Bu aşamada bir masonun düzensizliğine nasıl karar verildiğinin ayrıntılarına girmek istemiyorum. Belki daha sonra bunu apayrı bir başlık altında ele almak gerekir.
Ben şimdi bir masonun loca toplantılarına devam yükümlülüğüne geçeyim.
Her mason, üyesi olduğu locanın toplantılarına düzenli olarak katılmakla yükümlüdür. Bunun gerekçesi, bir masonun “mason” olması nedeniyle özdeşleşir. Şöyle ki:
Bir masonun iki temel görevi olduğunu söyleyebiliriz. Bunlardan biri “mason” niteliğini taşımakta oluşu nedeniyle, toplumu içinde Masonluğun amaçlarının gerçekleşmesi ve ilkelerinin yaygınlaşması için bireysel çalışmalar yapmaktır. Bu bir görevdir ama nasıl yerine getirileceği ve ölçüsünün ne olacağı ayrıntılarıyla tanımlanmamıştır. Her mason, bu görevini yerine getirme tarzını ve ölçüsünü kendi istemi, olanakları ve yetenekleri uyarınca kendisi saptar ve uygular. Hiç kimse de onu bu görevini gerektiğince yerine getirmemesinden ötürü kınayamaz. Diğer görevi de, üyesi olduğu locanın toplantılarına düzenli olarak katılmak, böylece hem kendisini bir “gerçek mason” olma yolunda yetiştirmek hem de aynı yolda diğer mason kardeşlerinin çabalarına katkıda bulunmaktır.
Bazı büyük localarda masonlar localarının toplantılarına düzenli olarak katılma konusunda bir üstlenme altına sokulmaz. Ancak bunun böyle oluşu, bir masonu, locasının toplantılarına katılmayı umursamazlıkla karşılaması bakımından haklı çıkarmaz. Yükümlülük kaldırılmış değildir; kalkmış olan zorunluluktur.
Şunu sorabilirsiniz: «Günümüzün koşulları altında bir mason locasının her toplantısına hiç aksatmaksızın katılma olanağını bulabilir mi?... Arada sırada birtakım önemli nedenlerle toplantıya katılamaması söz konusu olamaz mı? Zaman zaman birkaç toplantıyı kaçırmasının hoş karşılanması gerekmez mi?»

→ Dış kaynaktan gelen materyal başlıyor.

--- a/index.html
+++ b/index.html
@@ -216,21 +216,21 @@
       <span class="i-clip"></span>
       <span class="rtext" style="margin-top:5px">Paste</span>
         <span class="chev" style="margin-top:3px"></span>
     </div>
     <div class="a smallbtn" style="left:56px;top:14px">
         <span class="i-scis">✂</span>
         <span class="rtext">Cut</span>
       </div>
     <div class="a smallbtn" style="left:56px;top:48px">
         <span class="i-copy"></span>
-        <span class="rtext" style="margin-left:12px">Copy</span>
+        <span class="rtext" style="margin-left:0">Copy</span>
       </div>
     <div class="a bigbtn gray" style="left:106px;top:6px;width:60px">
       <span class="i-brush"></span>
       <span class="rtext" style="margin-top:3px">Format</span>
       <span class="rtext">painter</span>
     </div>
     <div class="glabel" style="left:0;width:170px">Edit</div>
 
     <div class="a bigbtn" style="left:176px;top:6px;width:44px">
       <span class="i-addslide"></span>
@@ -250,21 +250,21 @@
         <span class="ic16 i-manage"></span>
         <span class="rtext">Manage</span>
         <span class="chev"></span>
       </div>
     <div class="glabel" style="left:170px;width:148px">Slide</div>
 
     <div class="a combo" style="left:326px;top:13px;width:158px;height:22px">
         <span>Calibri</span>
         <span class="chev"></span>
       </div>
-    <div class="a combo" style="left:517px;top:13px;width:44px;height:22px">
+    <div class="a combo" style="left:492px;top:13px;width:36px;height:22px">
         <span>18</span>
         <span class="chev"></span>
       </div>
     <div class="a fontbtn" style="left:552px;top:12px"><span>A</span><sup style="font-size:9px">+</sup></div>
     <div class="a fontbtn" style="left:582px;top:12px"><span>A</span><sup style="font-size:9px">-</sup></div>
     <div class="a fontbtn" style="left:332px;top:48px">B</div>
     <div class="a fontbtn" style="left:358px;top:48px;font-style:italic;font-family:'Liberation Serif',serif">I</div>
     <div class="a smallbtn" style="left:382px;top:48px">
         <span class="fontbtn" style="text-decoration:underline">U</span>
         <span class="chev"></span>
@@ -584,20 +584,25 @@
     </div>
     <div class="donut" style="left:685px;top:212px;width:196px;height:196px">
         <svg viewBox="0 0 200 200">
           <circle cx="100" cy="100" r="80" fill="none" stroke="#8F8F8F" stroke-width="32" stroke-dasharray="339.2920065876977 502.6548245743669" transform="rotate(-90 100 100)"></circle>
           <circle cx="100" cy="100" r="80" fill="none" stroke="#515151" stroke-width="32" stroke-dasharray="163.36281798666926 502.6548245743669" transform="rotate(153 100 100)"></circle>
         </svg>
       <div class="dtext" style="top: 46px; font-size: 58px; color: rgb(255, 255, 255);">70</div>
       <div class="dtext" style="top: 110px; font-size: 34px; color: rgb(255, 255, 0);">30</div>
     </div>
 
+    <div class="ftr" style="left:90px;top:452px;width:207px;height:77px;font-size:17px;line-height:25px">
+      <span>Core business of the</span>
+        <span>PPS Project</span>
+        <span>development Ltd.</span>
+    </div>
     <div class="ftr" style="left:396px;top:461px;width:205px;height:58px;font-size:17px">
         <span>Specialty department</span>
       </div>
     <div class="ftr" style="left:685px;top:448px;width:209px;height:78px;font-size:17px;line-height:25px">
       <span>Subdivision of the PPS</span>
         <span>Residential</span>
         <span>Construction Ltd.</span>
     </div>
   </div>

Elbette, bütün bunlar olabilir. Fakat bunlar “arada sırada” ya da “zaman zaman” koşuluyla olur. Hatta o gün canı toplantıya katılmak istemediği gerekçesiyle değil; toplantıya katılamamasına neden olan bir önemli engeli (mazereti) nedeniyle olur. Üstelik engelini de önceden bildirmesi koşuluyla olur. Makul ve geçerli bir engelinin olduğunu önceden bildiren bir mason, toplantıya katılmamış olduğu için herhangi bir sitemle karşılanmaz ve kınanmaz. Bundan ötürü kendisine yükümlülüğünü yerine getirmediği söylenmez.

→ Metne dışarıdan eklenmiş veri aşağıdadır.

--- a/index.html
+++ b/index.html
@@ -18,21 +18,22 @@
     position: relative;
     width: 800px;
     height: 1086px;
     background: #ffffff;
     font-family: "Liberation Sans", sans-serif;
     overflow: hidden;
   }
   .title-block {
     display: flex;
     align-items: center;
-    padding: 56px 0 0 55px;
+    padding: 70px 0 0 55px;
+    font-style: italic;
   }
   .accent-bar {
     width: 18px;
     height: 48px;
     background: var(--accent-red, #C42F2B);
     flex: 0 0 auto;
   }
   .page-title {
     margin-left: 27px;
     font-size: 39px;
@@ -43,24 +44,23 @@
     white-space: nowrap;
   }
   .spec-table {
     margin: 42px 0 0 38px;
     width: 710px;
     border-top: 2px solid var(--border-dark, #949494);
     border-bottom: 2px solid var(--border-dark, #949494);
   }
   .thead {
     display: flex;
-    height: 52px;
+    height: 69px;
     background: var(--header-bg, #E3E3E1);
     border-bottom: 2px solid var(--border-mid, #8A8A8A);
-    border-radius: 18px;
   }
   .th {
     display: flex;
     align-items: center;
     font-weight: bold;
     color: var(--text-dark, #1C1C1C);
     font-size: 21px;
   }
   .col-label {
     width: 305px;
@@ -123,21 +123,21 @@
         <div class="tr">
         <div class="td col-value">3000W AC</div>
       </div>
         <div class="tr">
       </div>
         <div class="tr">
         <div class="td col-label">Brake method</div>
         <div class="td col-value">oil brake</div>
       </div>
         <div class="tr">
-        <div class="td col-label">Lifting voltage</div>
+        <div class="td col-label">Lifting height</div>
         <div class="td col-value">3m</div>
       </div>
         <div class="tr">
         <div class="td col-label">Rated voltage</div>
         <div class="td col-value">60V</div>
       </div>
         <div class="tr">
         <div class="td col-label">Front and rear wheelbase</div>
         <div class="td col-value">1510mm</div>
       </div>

Kimi masonların bir engeli olduğu için toplantıya katılamayacağını bildirmekte çekingenlik gösterdiği biliniyor. Özellikle bu amaçla üstad-ı muhteremi aramaktan çekiniyorlar. Oysa şöyle deniyor: Bir üstad-ı muhterem, engelini bildirmek üzere kendisini arayan bir kardeşine bu düşünceli davranışından ötürü olsa olsa içtenlikle teşekkür eder.

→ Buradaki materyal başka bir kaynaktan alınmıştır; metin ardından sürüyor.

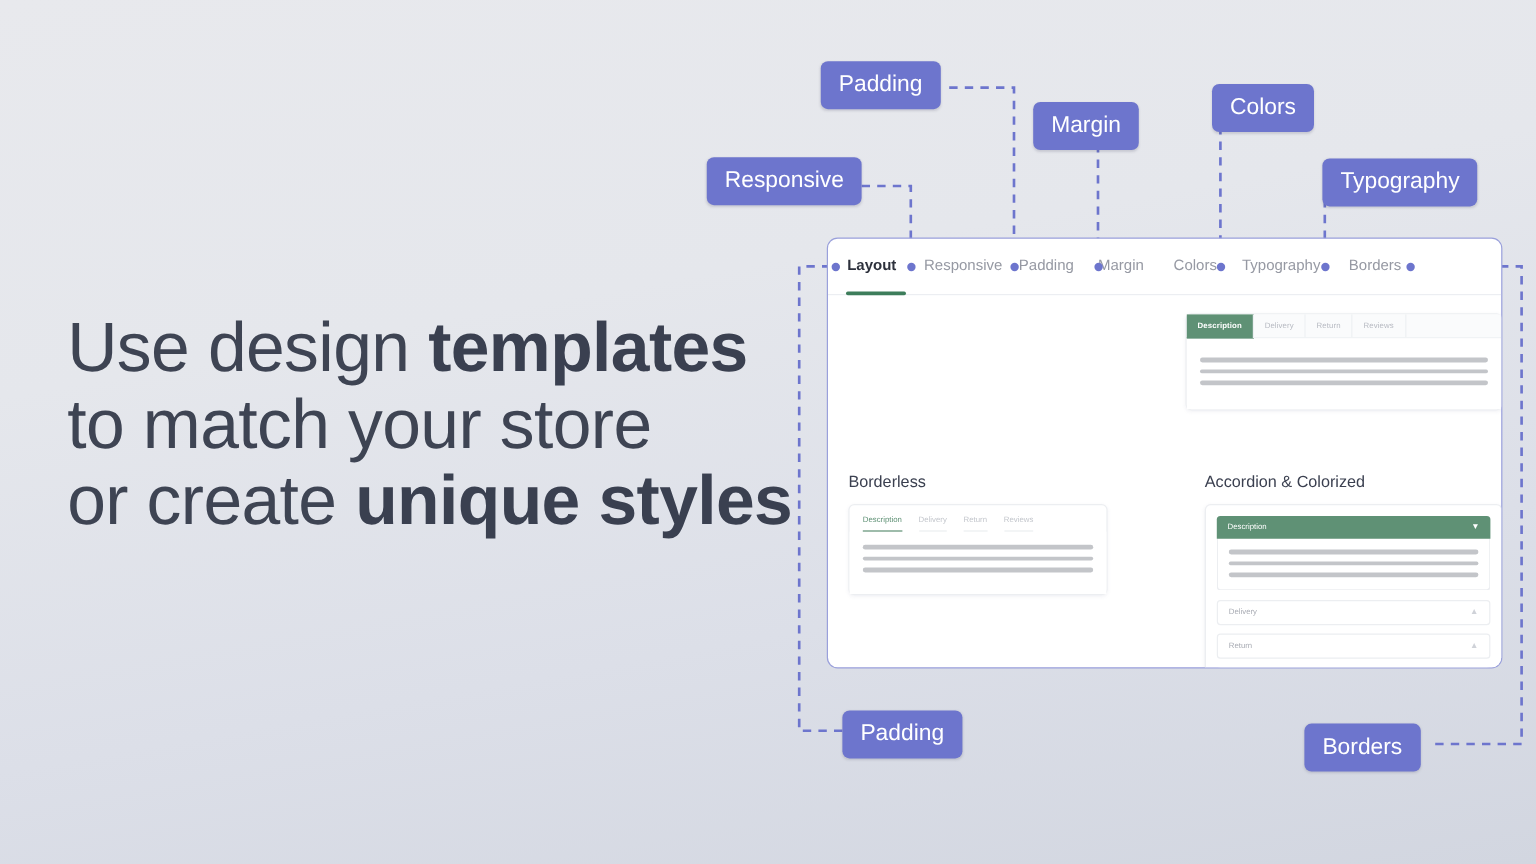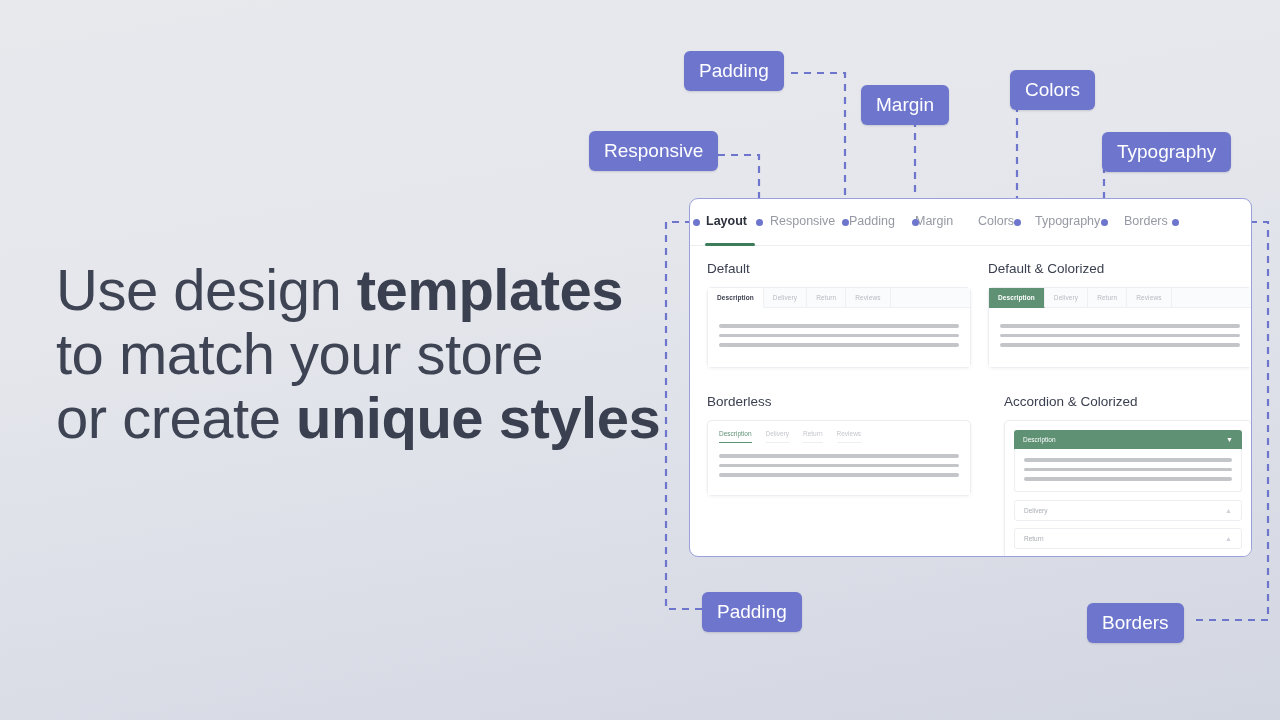--- a/index.html
+++ b/index.html
@@ -219,55 +219,38 @@
     <span class="tab active" style="left:16px;">Layout</span>
     <span class="tab" style="left:80px;">Responsive</span>
     <span class="tab" style="left:159px;">Padding</span>
     <span class="tab" style="left:225px;">Margin</span>
     <span class="tab" style="left:288px;">Colors</span>
     <span class="tab" style="left:345px;">Typography</span>
     <span class="tab" style="left:434px;">Borders</span>
     <div class="tab-underline" style="left:15px; width:50px;"></div>
   </div>
 
-  <div class="section" style="left:17px; top:62px; width:264px;">
-    <div class="section-title">Default</div>
-    <div class="card">
-      <div class="mini-tabs">
-        <span class="mini-tab active">Description</span>
-        <span class="mini-tab">Delivery</span>
-        <span class="mini-tab">Return</span>
-        <span class="mini-tab">Reviews</span>
-      </div>
-      <div class="mini-body" style="padding:16px 11px 20px;">
-        <div class="line"></div>
-        <div class="line"></div>
-        <div class="line"></div>
-      </div>
-    </div>
-  </div>
 
   <div class="section" style="left:298px; top:62px; width:264px;">
-    <div class="section-title">Default &amp; Colorized</div>
     <div class="card">
       <div class="mini-tabs">
         <span class="mini-tab active green">Description</span>
         <span class="mini-tab">Delivery</span>
         <span class="mini-tab">Return</span>
         <span class="mini-tab">Reviews</span>
       </div>
       <div class="mini-body" style="padding:16px 11px 20px;">
         <div class="line"></div>
         <div class="line"></div>
         <div class="line"></div>
       </div>
     </div>
   </div>
 
-  <div class="section" style="left:17px; top:195px; width:264px;">
+  <div class="section" style="left:17px; top:195px; width:216px;">
     <div class="section-title">Borderless</div>
     <div class="card">
       <div class="bl-tabs">
         <span class="bl-tab active">Description</span>
         <span class="bl-tab">Delivery</span>
         <span class="bl-tab">Return</span>
         <span class="bl-tab">Reviews</span>
       </div>
       <div class="mini-body" style="padding:11px 11px 18px;">
         <div class="line"></div>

Ancak şunu da unutmamalı: Bir mason, engelini bildirmekte kusur etmedi diye o toplantıya katılmış sayılmaz. Locadaki gözler, hiçbir engel bildirmeksizin toplantıya katılmamış olan kardeşi arar. Hele bir sonraki toplantıda da aynı durum ile karşılaşırlarsa merak etmeye başlarlar; iyi mi, bir sorunu mu var diye…
Masonlukta eğer “geçerli engel” diye bir şey varsa, demek ki bir de “geçersiz engel” vardır. Kişinin, engelinin “geçerli” olup olmadığına ilişken kendine özgü bir yargısı bulunabilir. Fakat Masonluğun yazılı olmayan kuralları uyarınca bazı engeller geçerli sayılamaz.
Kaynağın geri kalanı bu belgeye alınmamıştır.